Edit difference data

━━━━━━

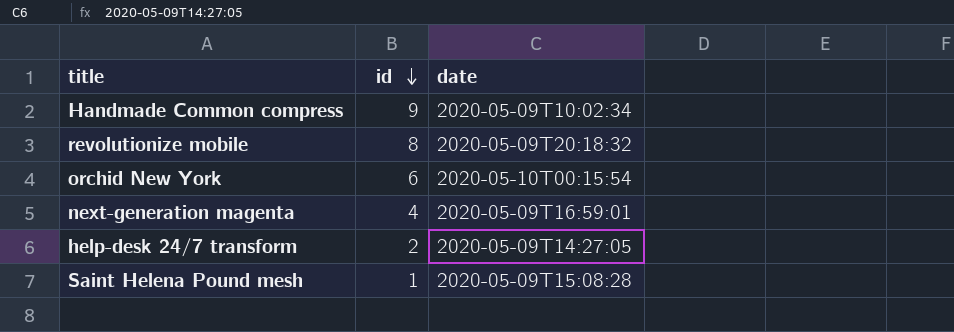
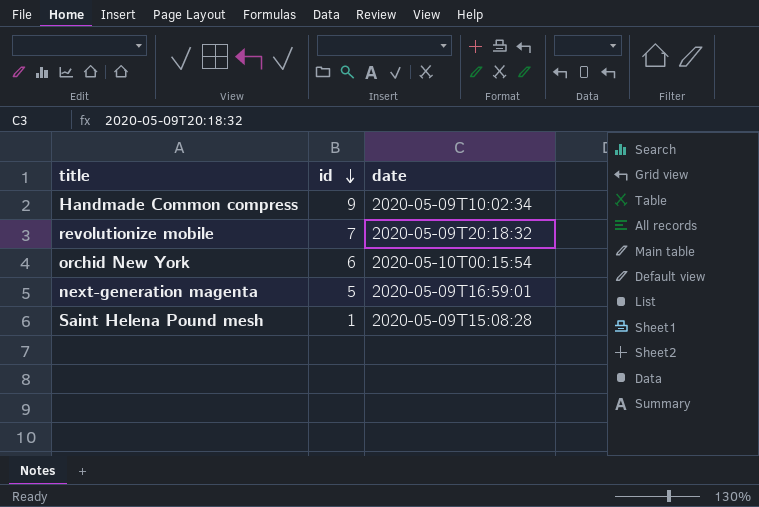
row help-desk 24/7 transform: 2 | 2020-05-09T14:27:05 -> none
revolutionize mobile | id: 8 -> 7
next-generation magenta | id: 4 -> 5

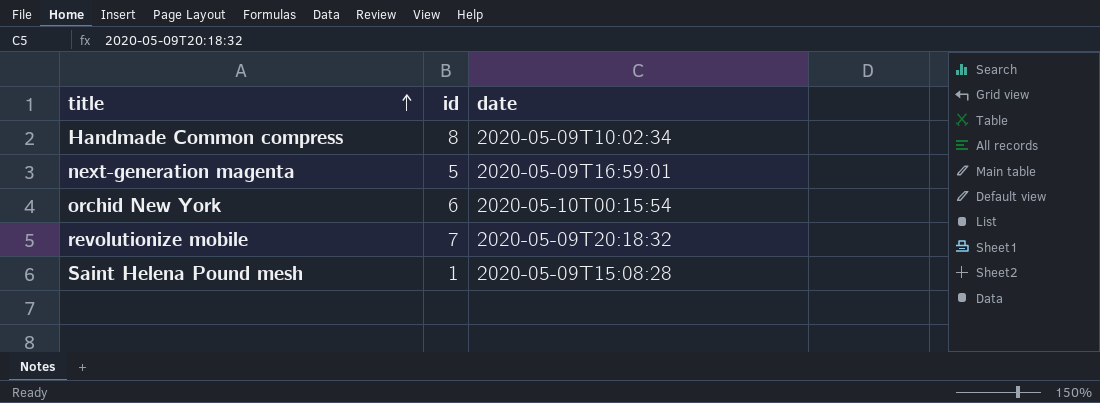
row order: id descending -> title ascending
Handmade Common compress | id: 9 -> 8

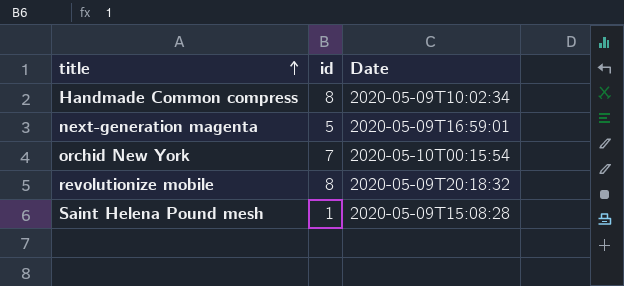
column name: date -> Date
orchid New York | id: 6 -> 7
revolutionize mobile | id: 7 -> 8

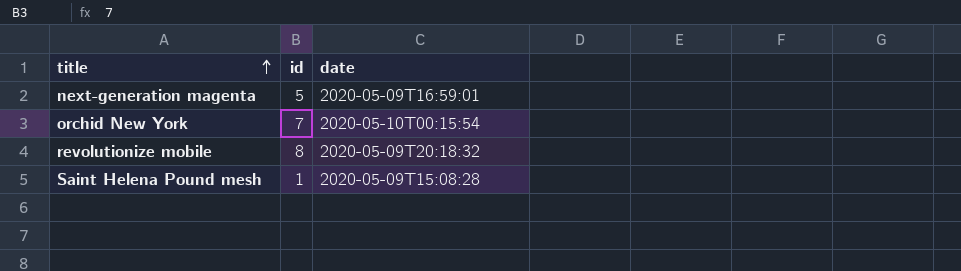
column name: Date -> date
row Handmade Common compress: 8 | 2020-05-09T10:02:34 -> none

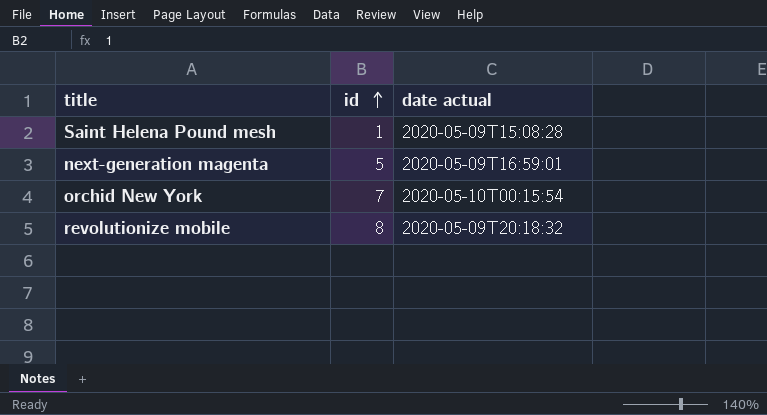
row order: title ascending -> id ascending
column name: date -> date actual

━━━━━━

**Task to carry out:** Reproduce every entry above exactly, and omit the pictures.

**Response to this exercise:**
row help-desk 24/7 transform: 2 | 2020-05-09T14:27:05 -> none
revolutionize mobile | id: 8 -> 7
next-generation magenta | id: 4 -> 5

row order: id descending -> title ascending
Handmade Common compress | id: 9 -> 8

column name: date -> Date
orchid New York | id: 6 -> 7
revolutionize mobile | id: 7 -> 8

column name: Date -> date
row Handmade Common compress: 8 | 2020-05-09T10:02:34 -> none

row order: title ascending -> id ascending
column name: date -> date actual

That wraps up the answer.